« I Cesaroni », un retour qui nie le passé et ne vise pas le cœur
Tout d’abord, les audiences : près de trois millions et demi d’Italiens, soit une part de 22,6%, attendaient le retour de « Cesaroni » à la télévision, douze ans après leur dernière diffusion.
Des chiffres importants, notamment pour Mediaset, qui dans la fiction n’atteignait plus certains niveaux depuis quelques temps. Mais il faudra voir si, comme dans le cas de « A testa alta », ce sera un succès ou si, au contraire, ce sera un exploit isolé, dépendant de l’effet de curiosité, de nostalgie et de suggestion.
En ce sens, « I Cesaroni » peut se regarder chez lui, rembobinant la bande jusqu’en 2014, lorsque la sixième saison a été accueillie par un 20% à ses débuts qui s’est transformé en un 11 déjà dans le troisième épisode. Un effondrement vertical qui a provoqué le changement de jour de diffusion et, surtout, l’archivage du projet qui a longtemps semblé définitif.
Saison 6 Renégat
Un détail ressort surtout de ces retrouvailles « estropiées » : le sixième chapitre de la fiction est ce qu’était « Rocky 5 » pour la saga Balboa. C’est-à-dire une page déchirée, un texte à réécrire, une expérience à nier.
« Moi Cesaroni », en effet, nous a accueillis avec Giulio (Claudio Amendola) amoureux de Sofia (Christiane Filangieri), son ancienne flamme de jeunesse qui lui avait avoué qu’il était le père de Nina (Margherita Vicario). Au même moment, les Cesaronis avaient découvert qu’ils avaient un autre frère, Annibale, joué par Edoardo Pesce.
Rien de tout cela n’a été évoqué ou évoqué lundi soir. Pas même Pamela et Matilde, épouse et belle-fille de Cesare (feu Antonello Fassari), cette dernière prenant congé en annonçant qu’elle attendait un enfant.
Bref, tout s’est éclairci.
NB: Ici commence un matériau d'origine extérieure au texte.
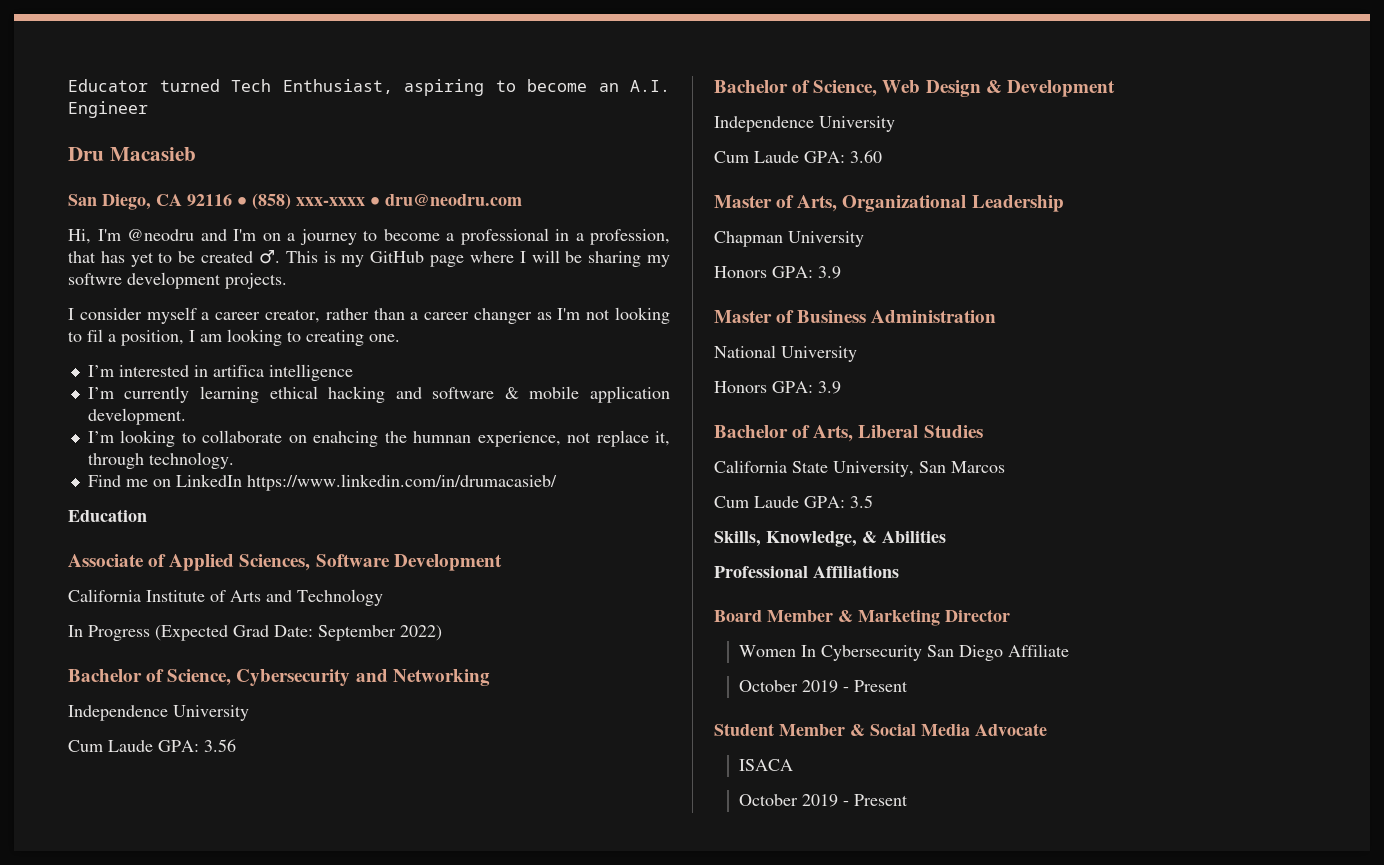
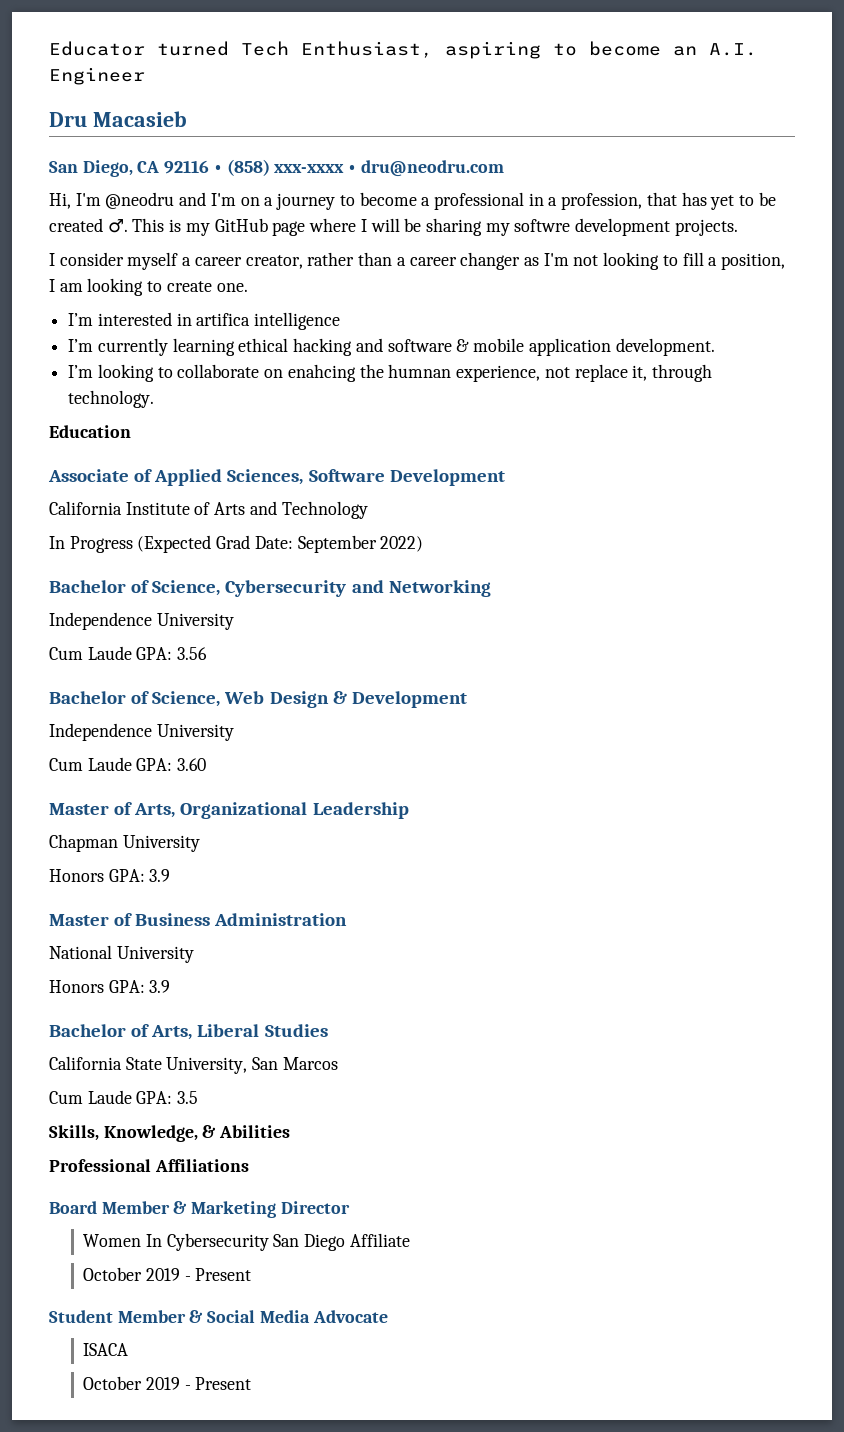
[87,329,103,342] fil -> [682,252,704,266] fill
[306,330,364,346] creating -> [166,281,212,292] create
[87,474,557,491] // Find me on LinkedIn https://www.linkedin.com/in/drumacasieb/ -> (155, 399) none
Cependant, les contradictions ont continué à travers la révision d’autres intrigues, à commencer par la situation sentimentale de Marco (Matteo Branciamore), qui est tombé amoureux dans la cinquième saison (et non dans la tristement célèbre sixième) de la princesse Maya, qui a littéralement disparu de toutes les pensées, tout comme Lucia (Elena Sofia Ricci) pour Giulio.
À qui est destiné ce « retour » ?
À ce stade, nous devons nous poser une question : à qui « I Cesaroni – Le Retour » entend-il s’adresser ? Dans la réponse, on peut sans doute retrouver le sens de cette opération tout sauf nostalgique. Si la campagne promotionnelle, lancée il y a douze mois, a exploité la sentimentalité et le désir d’embrasser à nouveau les fans, face à ce nouveau départ, la perception est celle d’une tentative de réinitialisation. Comme si on voulait laisser mourir le passé pour se tourner vers l’avenir.
L’opportunité de retrouvailles semble s’être transformée en autre chose. Ce remake a donc peut-être de l’ambition, mais il est totalement dépourvu de cœur. Le retour du « Cesaroni » – qui ne s’appelle pas « I Cesaroni 7 » et peut-être comprenons-nous maintenant pourquoi – est un nouveau bâtiment réalisé avec la récupération de vieilles briques. Il n’y a pas de climat, de transports et d’émotions de renouveau. C’est ce qui arrive lorsque des réunions sont organisées sans matières premières. Nous sommes obligés d’omettre, de censurer, d’oublier, de négliger et de faire le mariage avec des figues séchées, qui dans ce cas ont l’apparence des vétérans et de ceux qui, en amont, ont embrassé la devise peu qu’œcuménique d’Amendola : « Les portes s’ouvrent à celui qui amène. Celui qui n’apporte pas, qu’il parte ».
Si Auditel se révèle satisfaisant dans les cinq prochaines sorties, « I Cesaroni » ira certainement de l’avant, réécrivant son histoire sur des pages blanchies. Une sorte de nouveau cap, où il ne sera plus nécessaire de justifier le passé. Si toutefois celle-ci devait tragiquement se dégonfler, on se retrouverait face à une marque qui aurait malheureusement fermé ses portes, se reniant.